Print every entry below exactly, leaving out the pictures.

Data for processing START

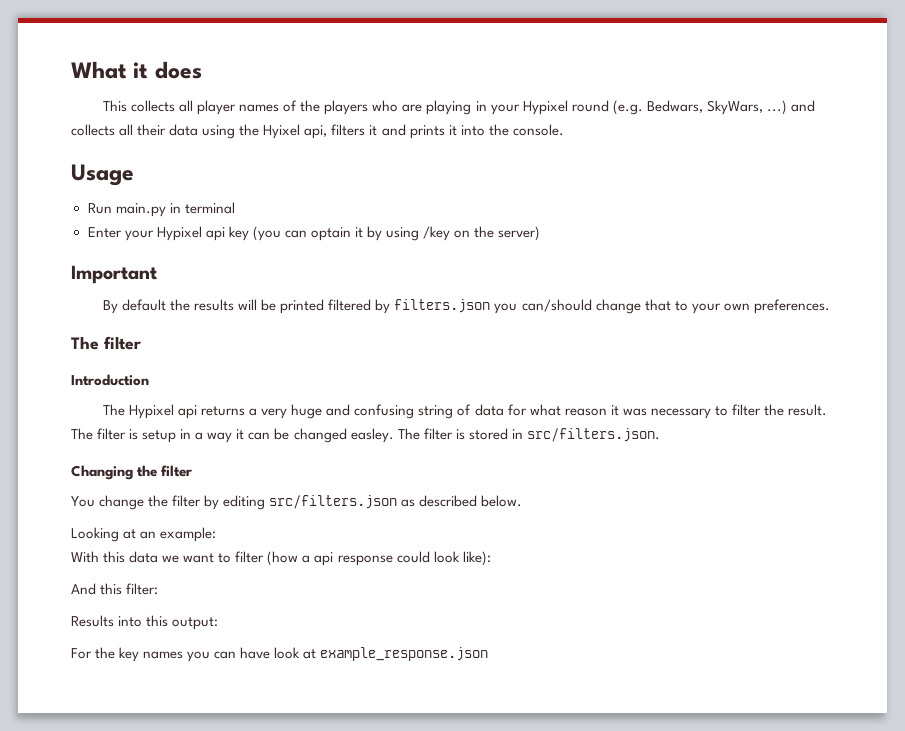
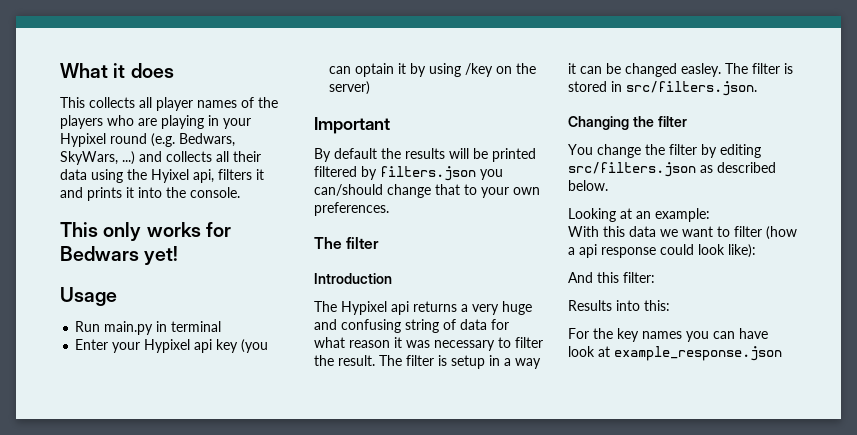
+ This only works for Bedwars yet!
- Results into this output:
+ Results into this:

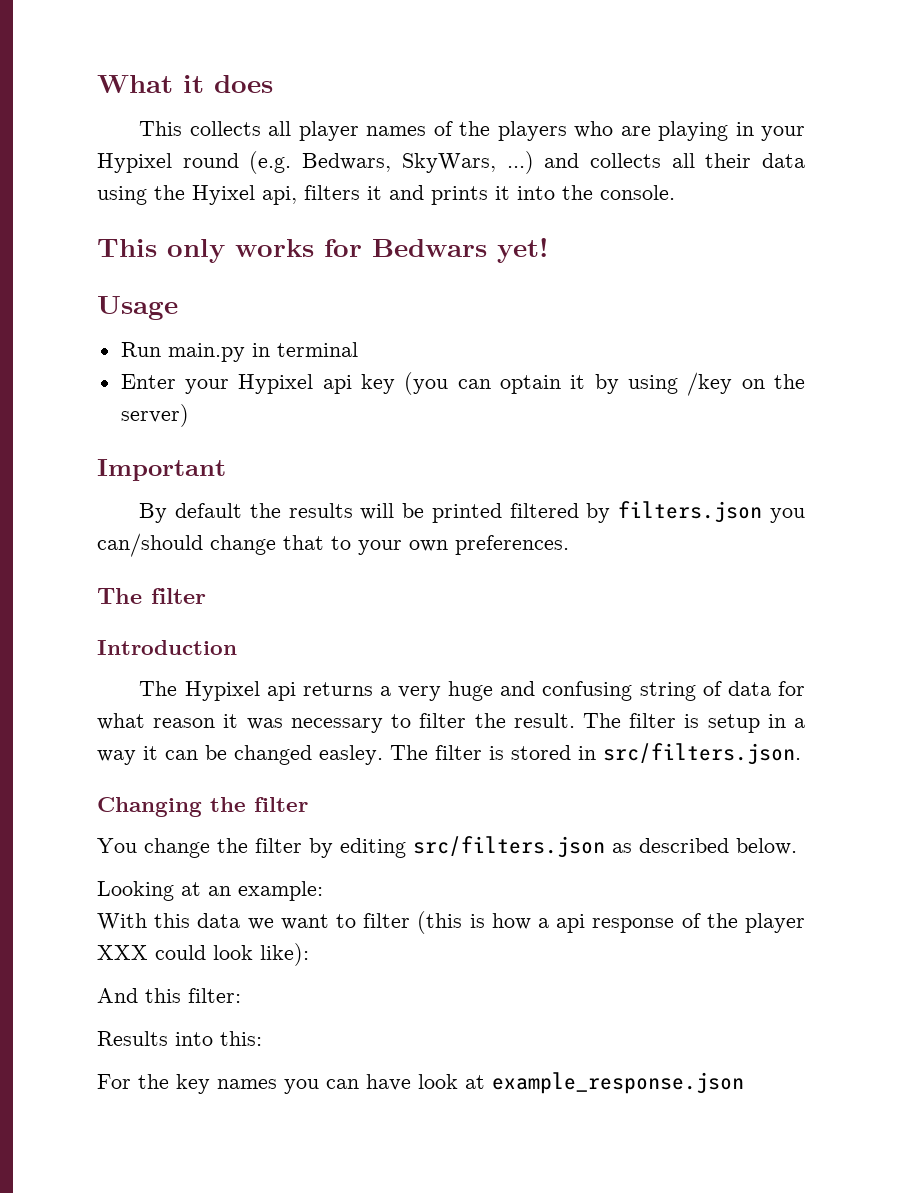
- With this data we want to filter (how a api response could look like):
+ With this data we want to filter (this is how a api response of the player XXX could look like):

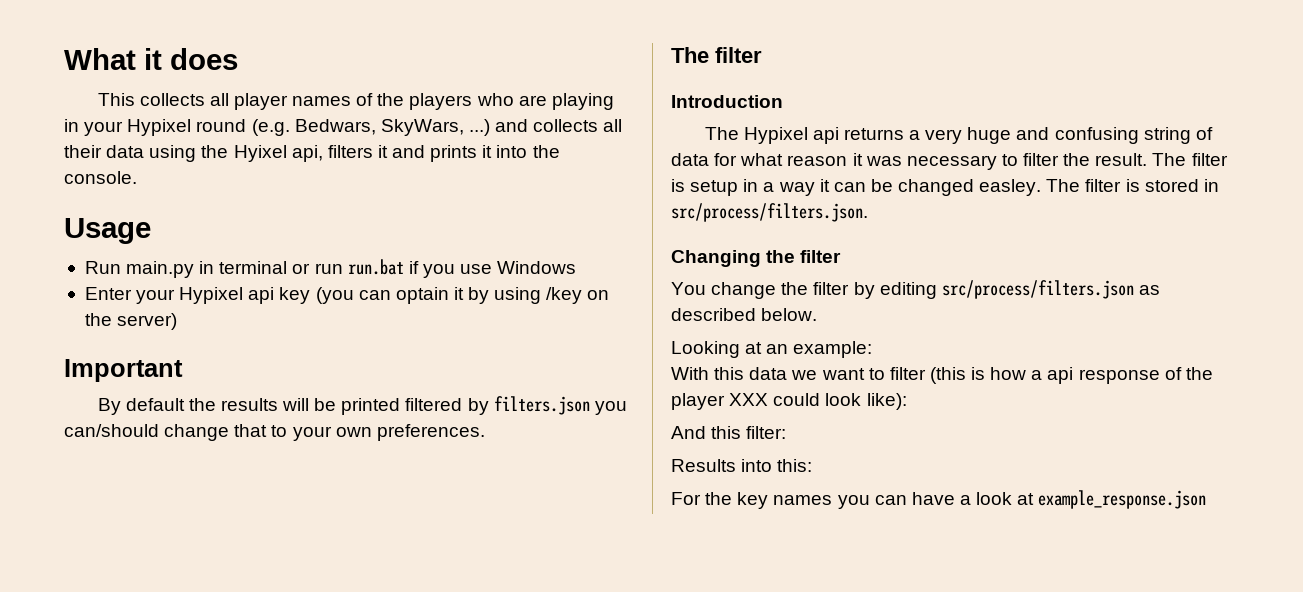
- This only works for Bedwars yet!
- Run main.py in terminal
+ Run main.py in terminal or run run.bat if you use Windows
- The filter is stored in src/filters.json.
+ The filter is stored in src/process/filters.json.
- You change the filter by editing src/filters.json as described below.
+ You change the filter by editing src/process/filters.json as described below.
- For the key names you can have look at example_response.json
+ For the key names you can have a look at example_response.json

Data for processing END

**Result**.
+ This only works for Bedwars yet!
- Results into this output:
+ Results into this:

- With this data we want to filter (how a api response could look like):
+ With this data we want to filter (this is how a api response of the player XXX could look like):

- This only works for Bedwars yet!
- Run main.py in terminal
+ Run main.py in terminal or run run.bat if you use Windows
- The filter is stored in src/filters.json.
+ The filter is stored in src/process/filters.json.
- You change the filter by editing src/filters.json as described below.
+ You change the filter by editing src/process/filters.json as described below.
- For the key names you can have look at example_response.json
+ For the key names you can have a look at example_response.json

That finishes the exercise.